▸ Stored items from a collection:
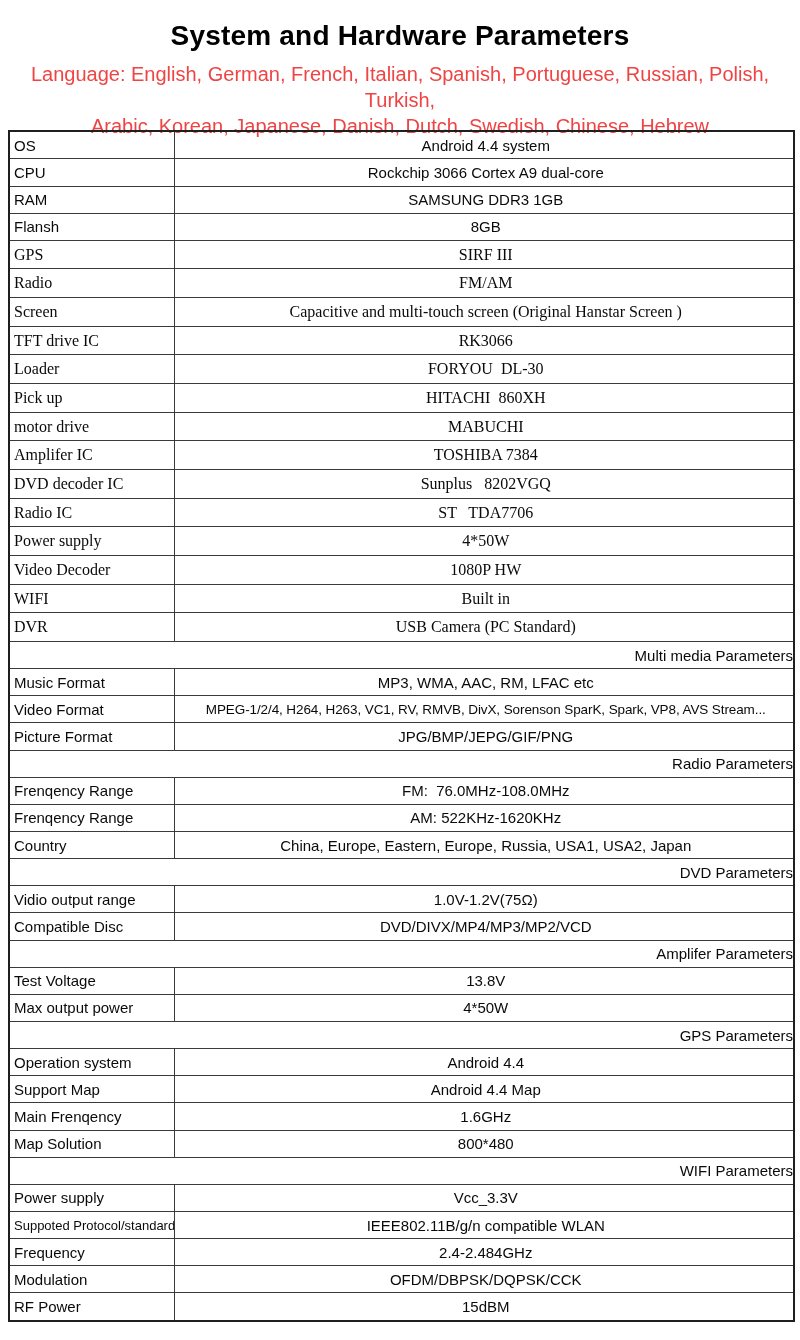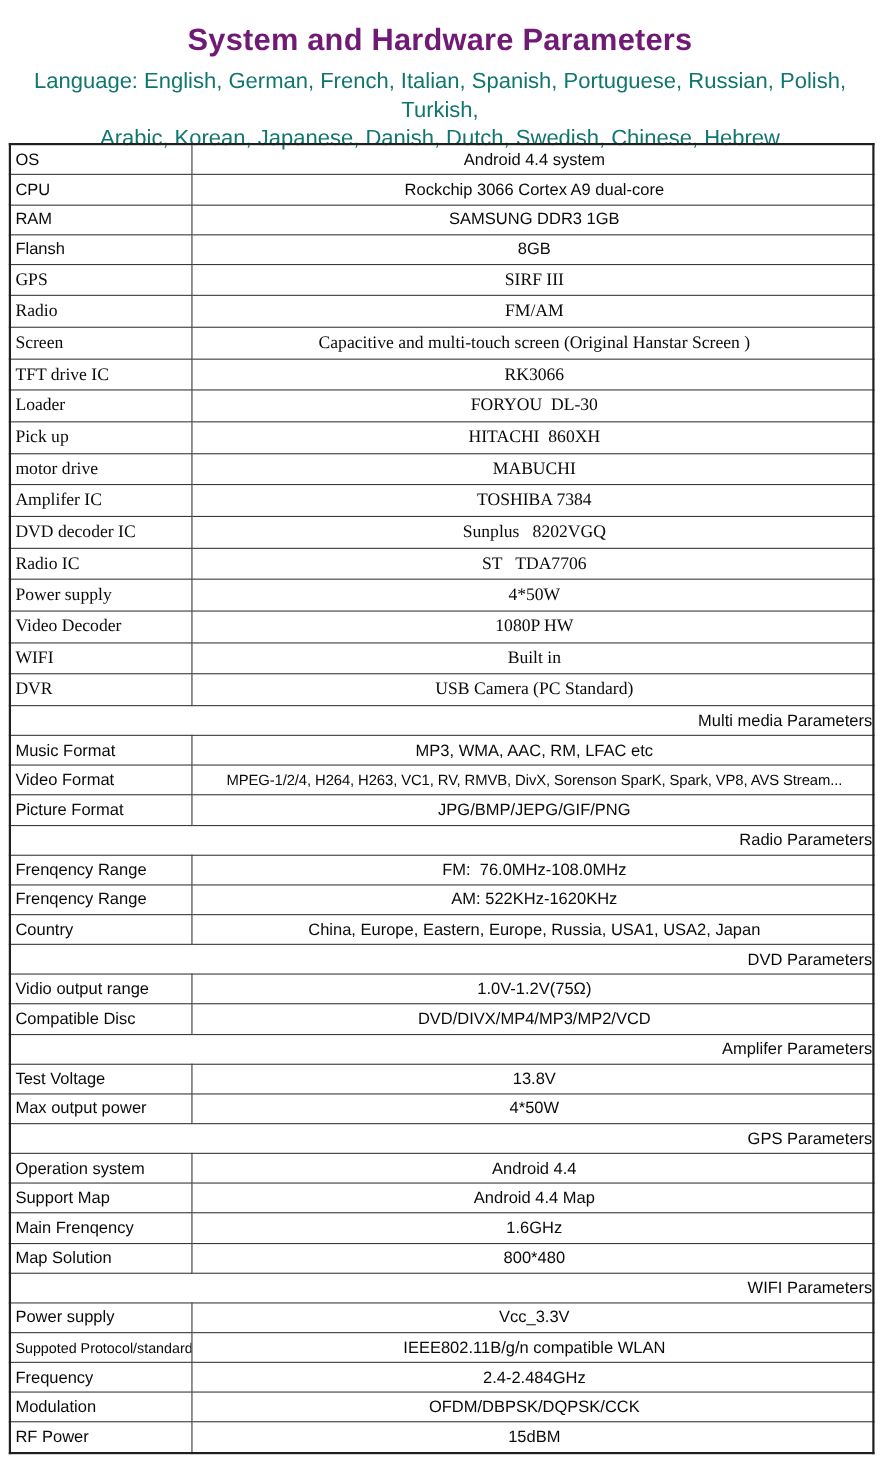--- a/index.html
+++ b/index.html
@@ -12,7 +12,7 @@
     position: absolute; top: 20px; left: 0; width: 100%;
     text-align: center;
     font-family: "Liberation Sans", "DejaVu Sans", sans-serif;
-    font-size: 28px; font-weight: bold; color: #701a75;
+    font-size: 28px; font-weight: bold; color: #000000;
     letter-spacing: 0.2px;
   }
 

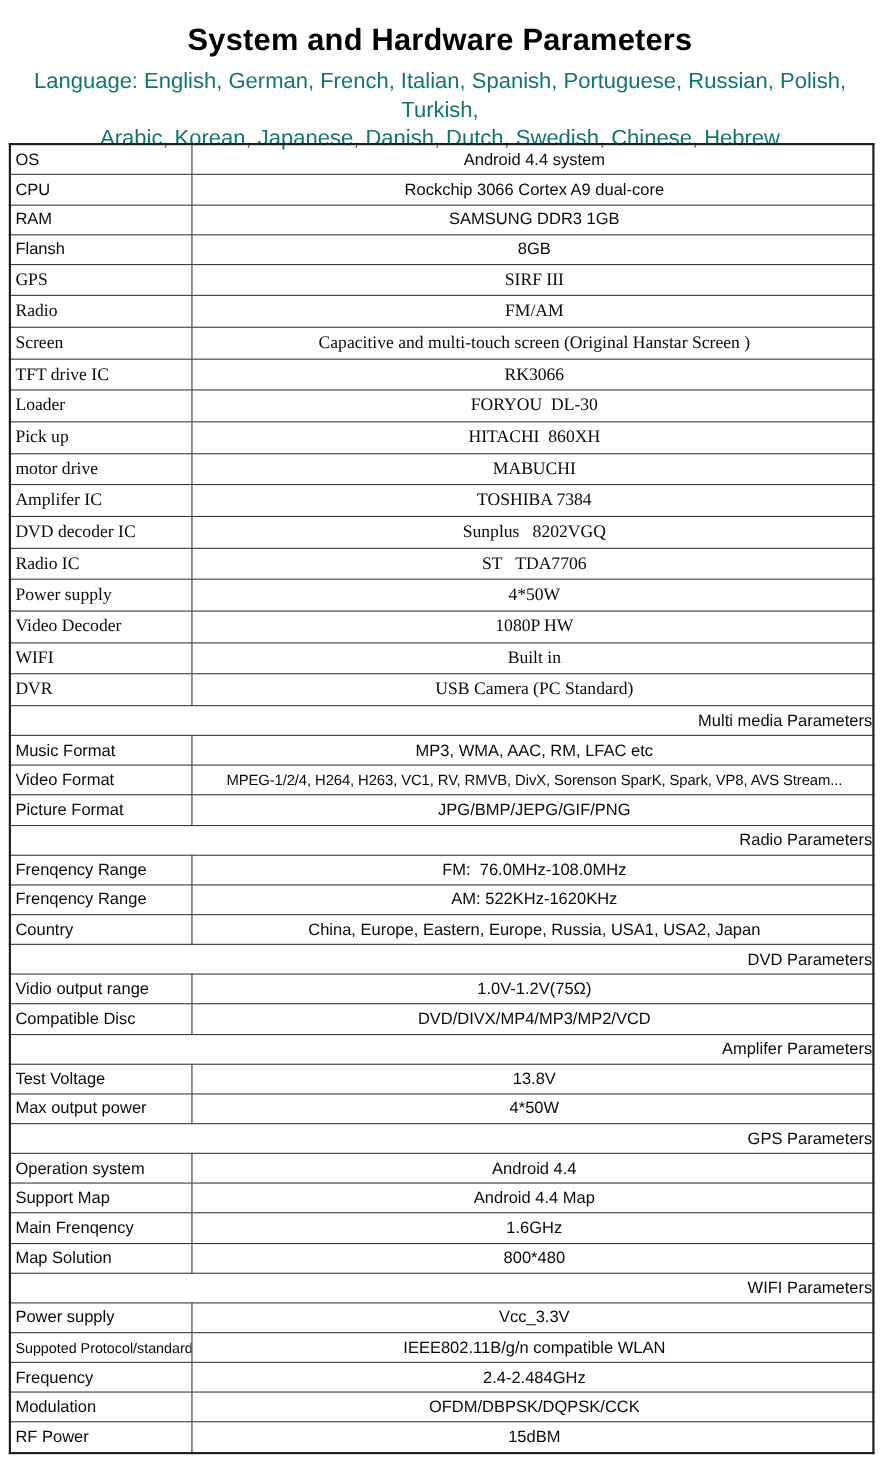--- a/index.html
+++ b/index.html
@@ -20,7 +20,7 @@
     position: absolute; top: 61px; left: 0; width: 100%;
     text-align: center;
     font-family: "Liberation Sans", "DejaVu Sans", sans-serif;
-    font-size: 20px; color: #0f766e; line-height: 26px;
+    font-size: 20px; color: #ef4444; line-height: 26px;
   }
 
   table.spec {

▸ PROBLEM TO SOLVE: Output only the lines from the one that contains "position: absolute; top: 61px;" through the final line of the records, exactly as given.

▸ EXERCISE ANSWER:
     position: absolute; top: 61px; left: 0; width: 100%;
     text-align: center;
     font-family: "Liberation Sans", "DejaVu Sans", sans-serif;
-    font-size: 20px; color: #0f766e; line-height: 26px;
+    font-size: 20px; color: #ef4444; line-height: 26px;
   }
 
   table.spec {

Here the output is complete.